Es geht nicht nur darum, selbst klein sein zu wollen. Davon hatte der Herr Jesus zuvor gesprochen. Es geht aber auch darum, sich um die Kleinen, um die Kinder zu kümmern. Wer ein solches Kind aufnimmt, und zwar nicht, um einen Vorteil zu bekommen, sondern im Namen des Herrn, um des Herrn willen, aufgrund seines Namens - es geht um das Motiv! - der hat damit niemand anderes als den Herrn selbst aufgenommen. Je nachdem, wie man sich den Kindern gegenüber verhält, wird Gott mit seinem Jünger handeln. Wer sie antastete, griff direkt den Herrn Jesus und seinen Vater an. Das erinnert uns an Sacharja 2,12: „Wer euch antastet, tastet seinen [des Herrn] Augapfel an."
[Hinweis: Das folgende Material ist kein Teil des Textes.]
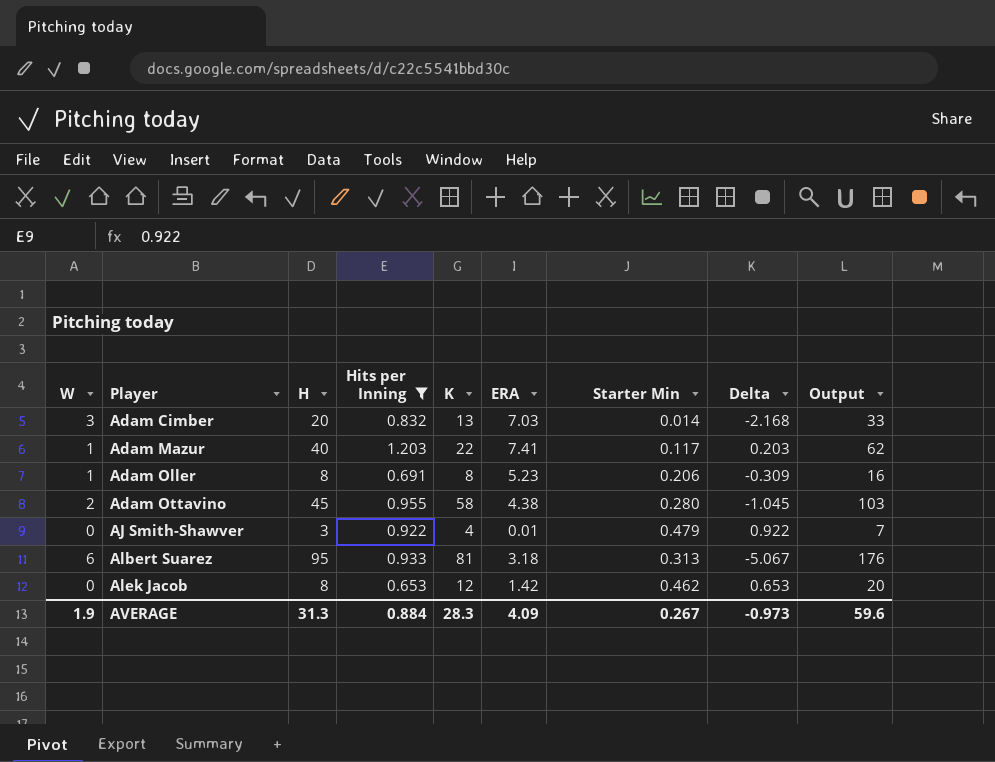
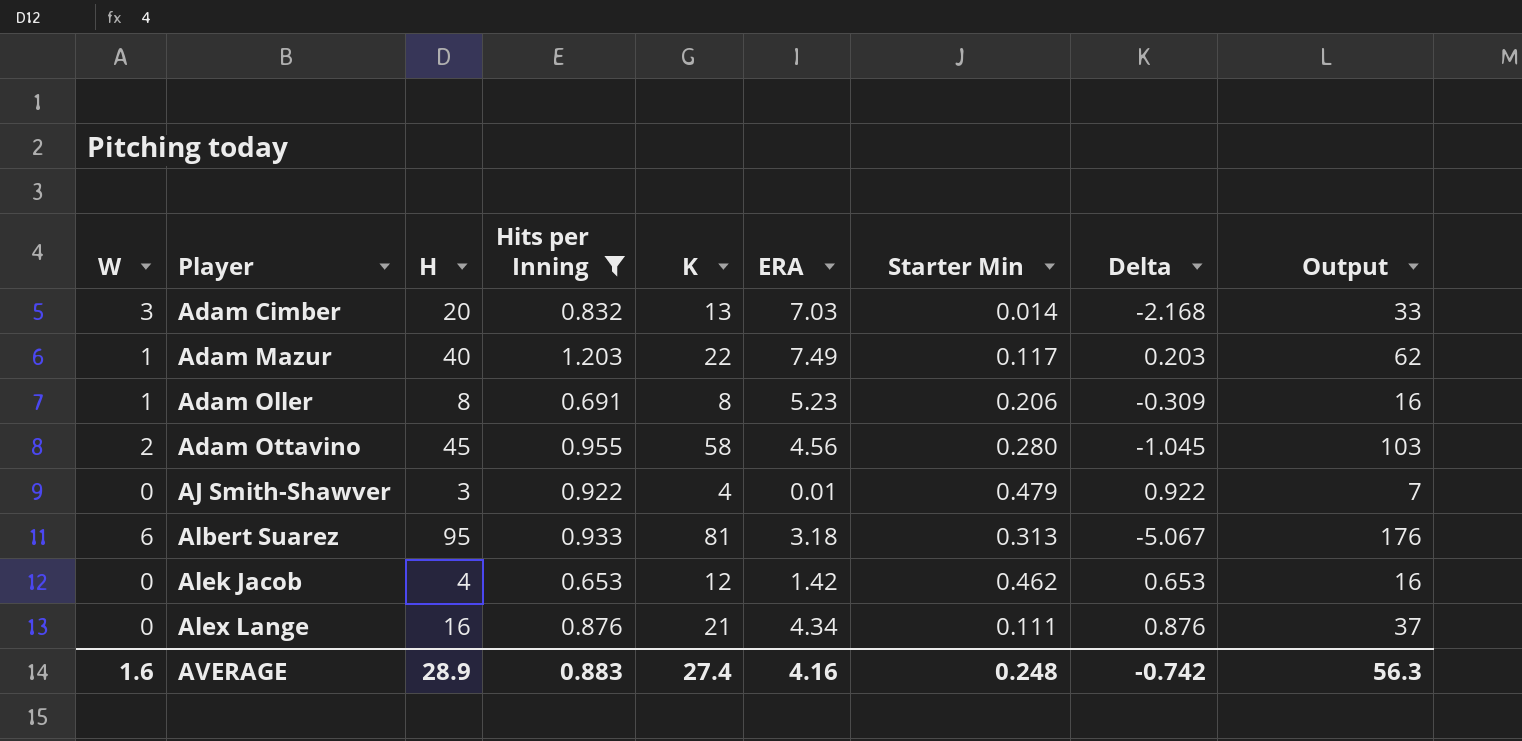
Adam Mazur | ERA: 7.41 -> 7.49
Adam Ottavino | ERA: 4.38 -> 4.56
Alek Jacob | H: 8 -> 4
Alek Jacob | Output: 20 -> 16
row Alex Lange: none -> 0 | 16 | 0.876 | 21 | 4.34 | 0.111 | 0.876 | 37
AVERAGE | W: 1.9 -> 1.6
AVERAGE | H: 31.3 -> 28.9
AVERAGE | Hits per Inning: 0.884 -> 0.883
AVERAGE | K: 28.3 -> 27.4
AVERAGE | ERA: 4.09 -> 4.16
AVERAGE | Starter Min: 0.267 -> 0.248
AVERAGE | Delta: -0.973 -> -0.742
AVERAGE | Output: 59.6 -> 56.3

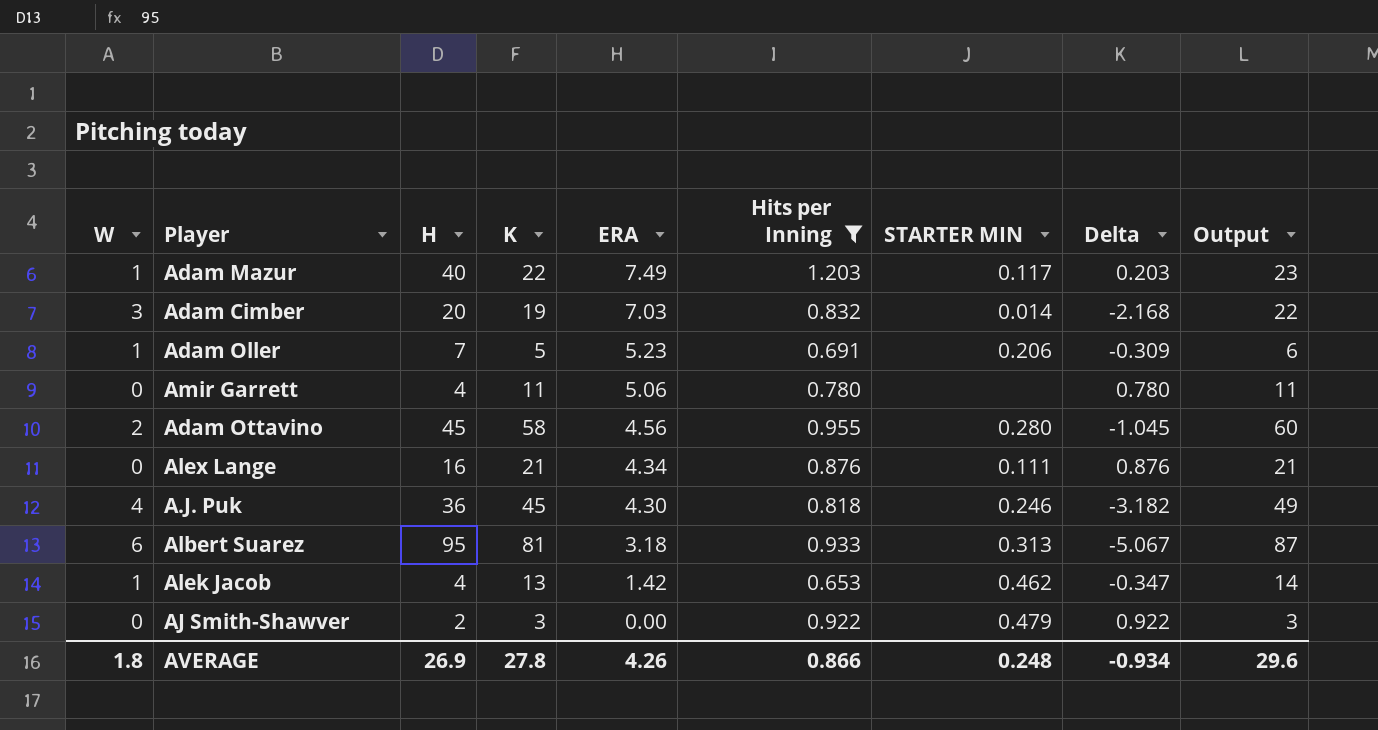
row order: Player ascending -> ERA descending
column Hits per Inning | position: 4 -> 6
column name: Starter Min -> STARTER MIN
column Output | formula: [H] + [K] -> [W] + [K]
Adam Cimber | K: 13 -> 19
Adam Oller | H: 8 -> 7
Adam Oller | K: 8 -> 5
row Amir Garrett: none -> 0 | 4 | 11 | 5.06 | 0.780 | none | 0.780 | 11
row A.J. Puk: none -> 4 | 36 | 45 | 4.30 | 0.818 | 0.246 | -3.182 | 49
Alek Jacob | W: 0 -> 1
Alek Jacob | K: 12 -> 13
Alek Jacob | Delta: 0.653 -> -0.347
AJ Smith-Shawver | H: 3 -> 2
AJ Smith-Shawver | K: 4 -> 3
AJ Smith-Shawver | ERA: 0.01 -> 0.00
AVERAGE | W: 1.6 -> 1.8
AVERAGE | H: 28.9 -> 26.9
AVERAGE | K: 27.4 -> 27.8
AVERAGE | ERA: 4.16 -> 4.26
AVERAGE | Hits per Inning: 0.883 -> 0.866
AVERAGE | Delta: -0.742 -> -0.934
AVERAGE | Output: 56.3 -> 29.6

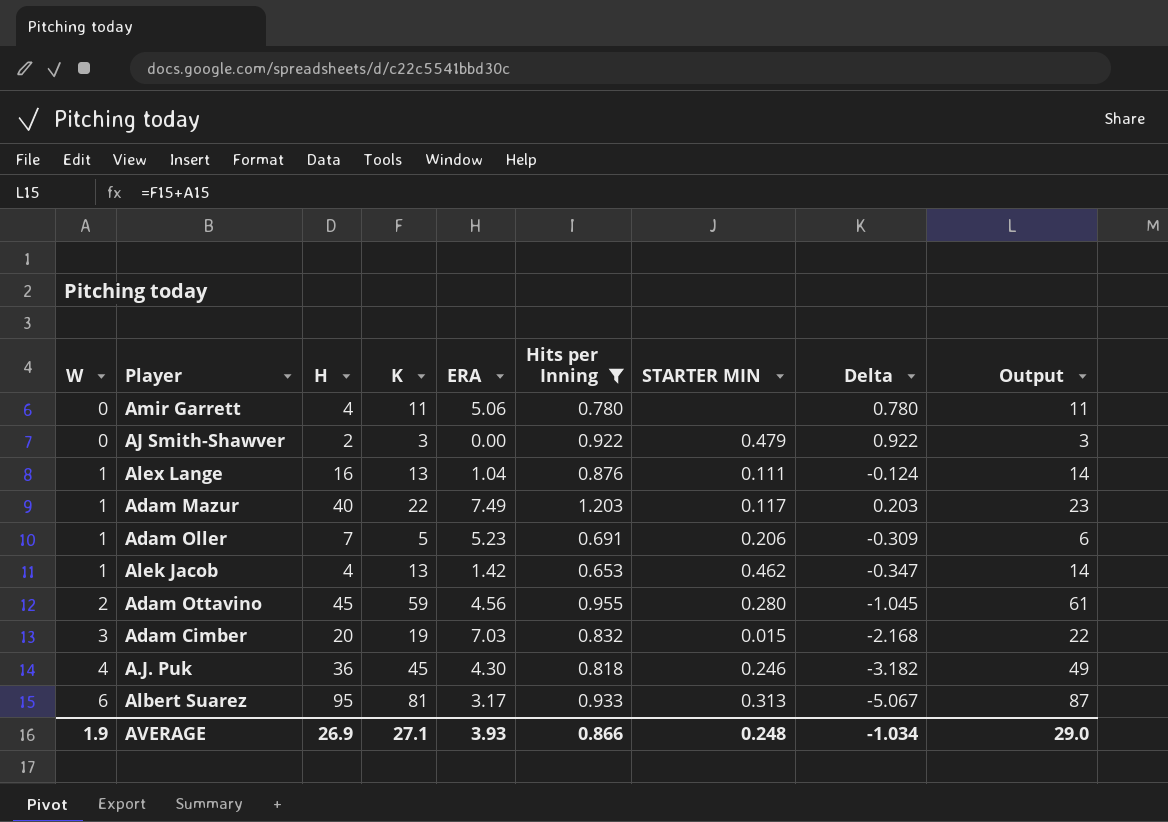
row order: ERA descending -> W ascending
Alex Lange | W: 0 -> 1
Alex Lange | K: 21 -> 13
Alex Lange | ERA: 4.34 -> 1.04
Alex Lange | Delta: 0.876 -> -0.124
Alex Lange | Output: 21 -> 14
Adam Ottavino | K: 58 -> 59
Adam Ottavino | Output: 60 -> 61
Adam Cimber | STARTER MIN: 0.014 -> 0.015
Albert Suarez | ERA: 3.18 -> 3.17
AVERAGE | W: 1.8 -> 1.9
AVERAGE | K: 27.8 -> 27.1
AVERAGE | ERA: 4.26 -> 3.93
AVERAGE | Delta: -0.934 -> -1.034
AVERAGE | Output: 29.6 -> 29.0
Hier geht es wieder konkret um Kinder. In diesem Sinn ist der vor uns stehende Abschnitt besonders schön. Denn selten können wir so deutlich sehen, was für eine Liebe der Herr Jesus und der himmlische Vater für kleine Kinder haben. Sie sind Gegenstand eines besonderen Interesses und der speziellen Fürsorge des Herrn. Er kümmert sich um jedes einzelne Kind. Wie viel mehr sollten auch wir das tun und diejenigen, die in den Augen vieler so wenig geschätzt werden, mit besonderer Energie aufnehmen. Das gilt letztlich nicht nur für Kinder, sondern auch für die Geringen, die Kleinen, von denen im nächsten Vers die Rede ist - ein weitergehender Begriff als Kinder. Aber auch wir dürfen gerade für Kinder ein besonderes Herz haben.

Wir können diesen Punkt in der Anwendung des Textes auch noch etwas weiter fassen. Wie gering in moralischer, geistiger, geistlicher oder sonstiger Hinsicht ein Christ gesunken sein mag: Wir sollten ihn mit all der Herrlichkeit Christi bekleidet sehen. Genau das ist gemeint, wenn wir einen Menschen im Namen Christi aufnehmen.